◆ Problem to solve ◆
Copy the entries word for word. Keep the pictures out.

--- Material for this exercise ---

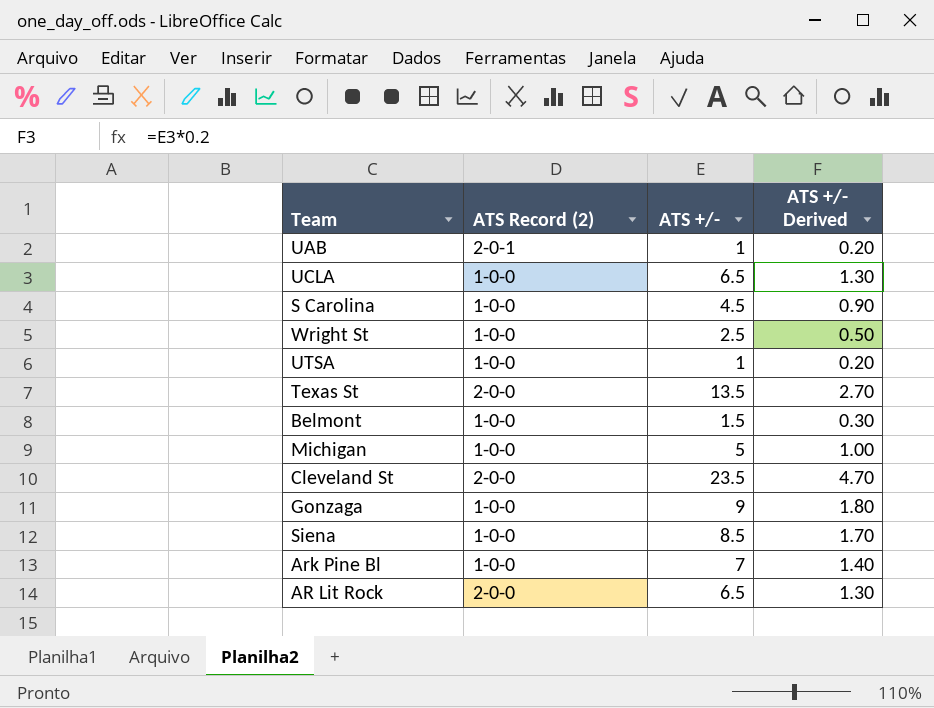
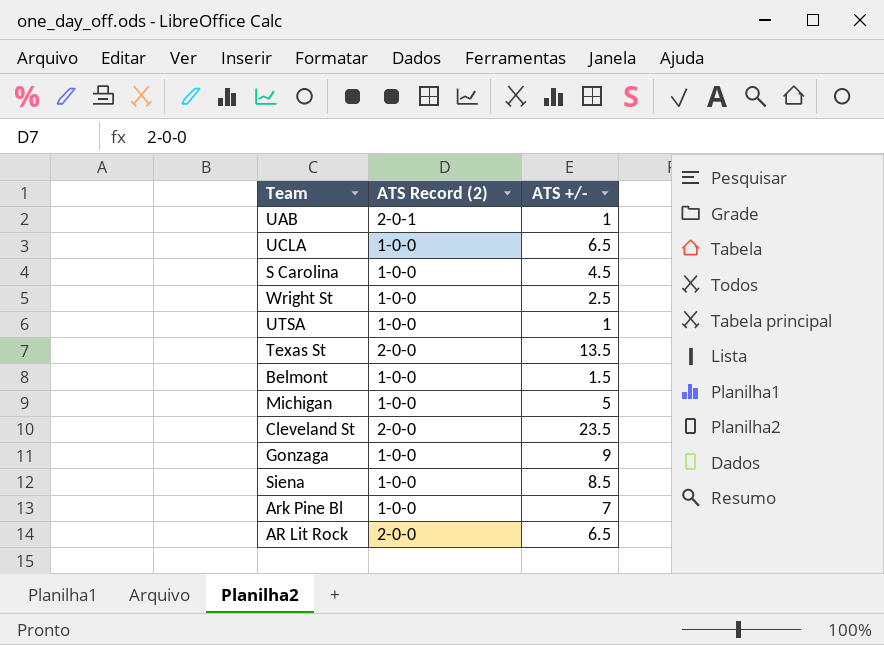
column ATS +/- Derived | formula: [ATS +/-] * 0.2 -> none

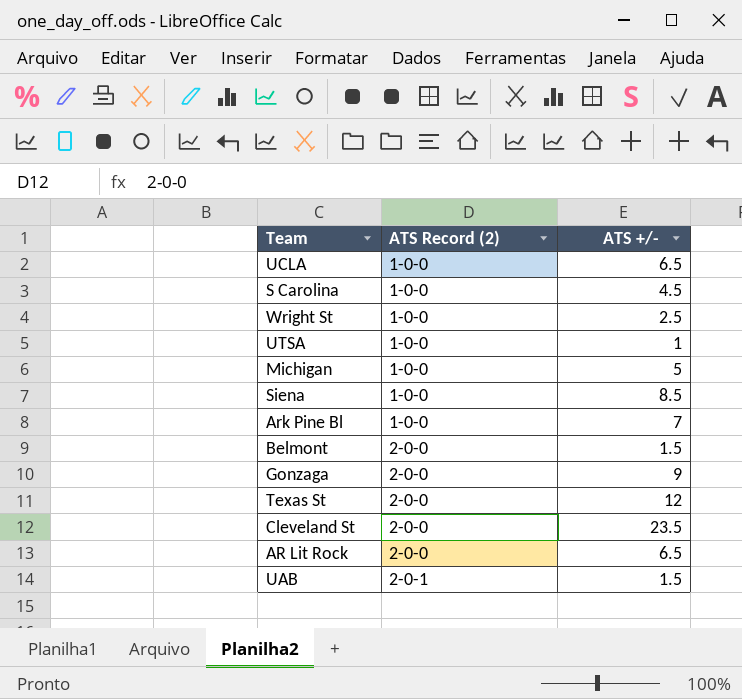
row order: none -> ATS Record (2) ascending
Belmont | ATS Record (2): 1-0-0 -> 2-0-0
Gonzaga | ATS Record (2): 1-0-0 -> 2-0-0
Texas St | ATS +/-: 13.5 -> 12
UAB | ATS +/-: 1 -> 1.5

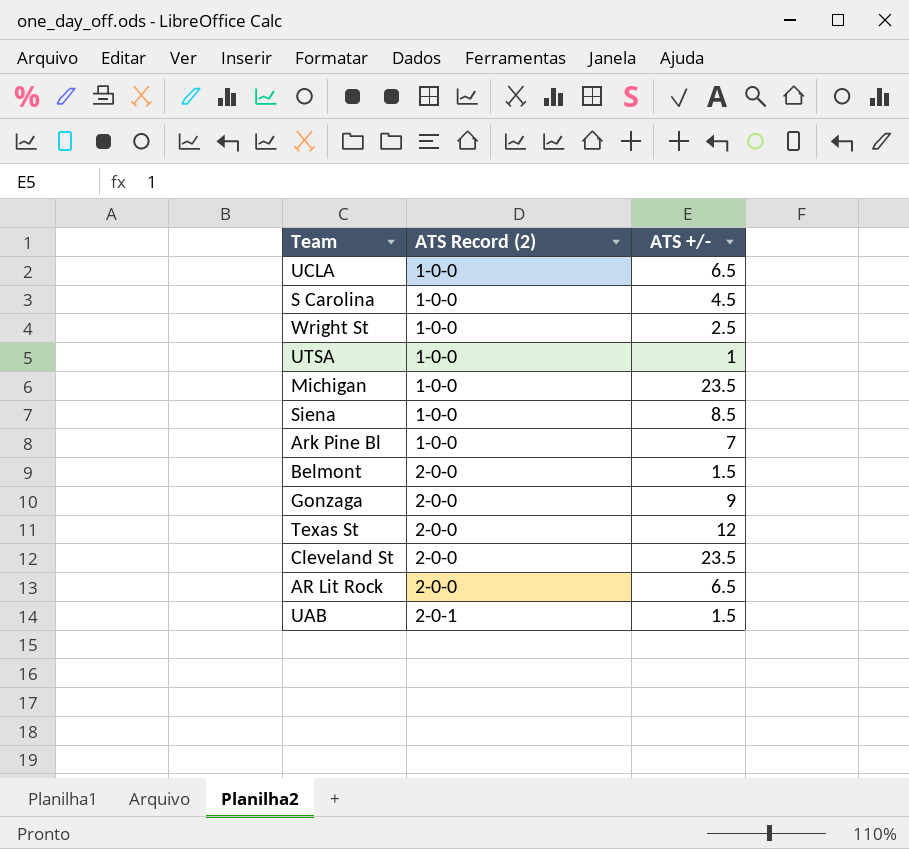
Michigan | ATS +/-: 5 -> 23.5

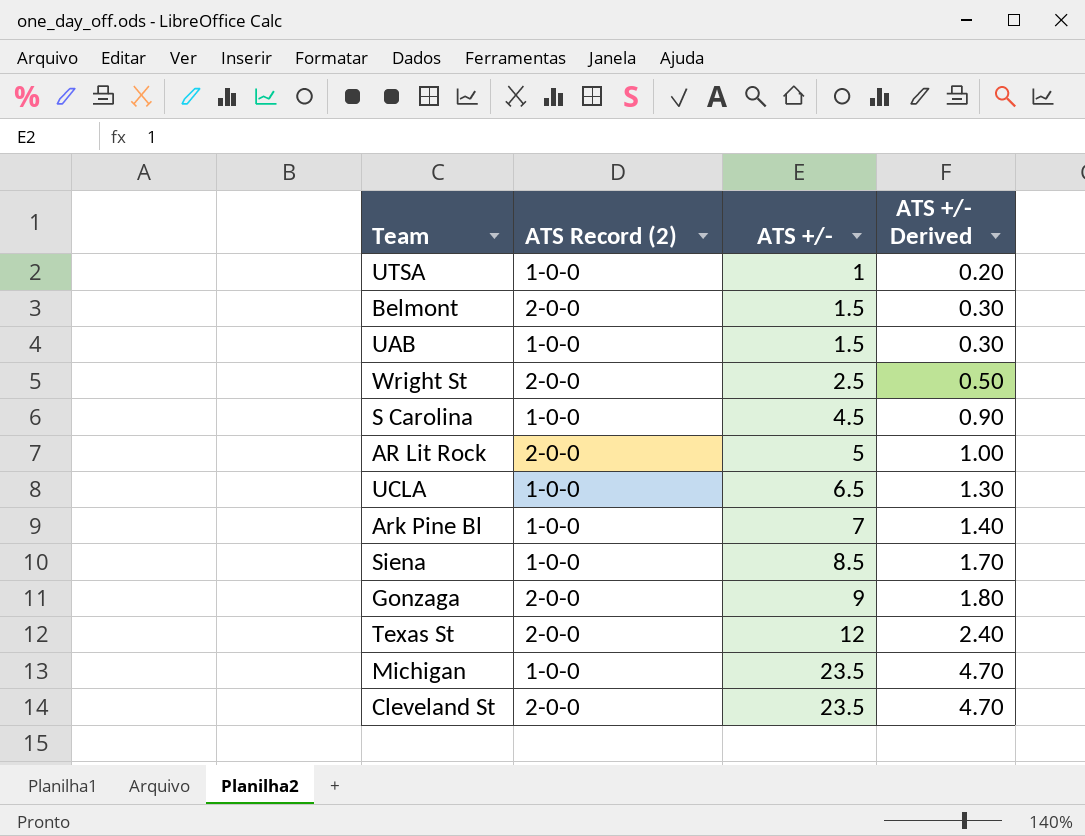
row order: ATS Record (2) ascending -> ATS +/- ascending
column ATS +/- Derived | formula: none -> [ATS +/-] * 0.2
UAB | ATS Record (2): 2-0-1 -> 1-0-0
Wright St | ATS Record (2): 1-0-0 -> 2-0-0
AR Lit Rock | ATS +/-: 6.5 -> 5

---

◆ Result below ◆
column ATS +/- Derived | formula: [ATS +/-] * 0.2 -> none

row order: none -> ATS Record (2) ascending
Belmont | ATS Record (2): 1-0-0 -> 2-0-0
Gonzaga | ATS Record (2): 1-0-0 -> 2-0-0
Texas St | ATS +/-: 13.5 -> 12
UAB | ATS +/-: 1 -> 1.5

Michigan | ATS +/-: 5 -> 23.5

row order: ATS Record (2) ascending -> ATS +/- ascending
column ATS +/- Derived | formula: none -> [ATS +/-] * 0.2
UAB | ATS Record (2): 2-0-1 -> 1-0-0
Wright St | ATS Record (2): 1-0-0 -> 2-0-0
AR Lit Rock | ATS +/-: 6.5 -> 5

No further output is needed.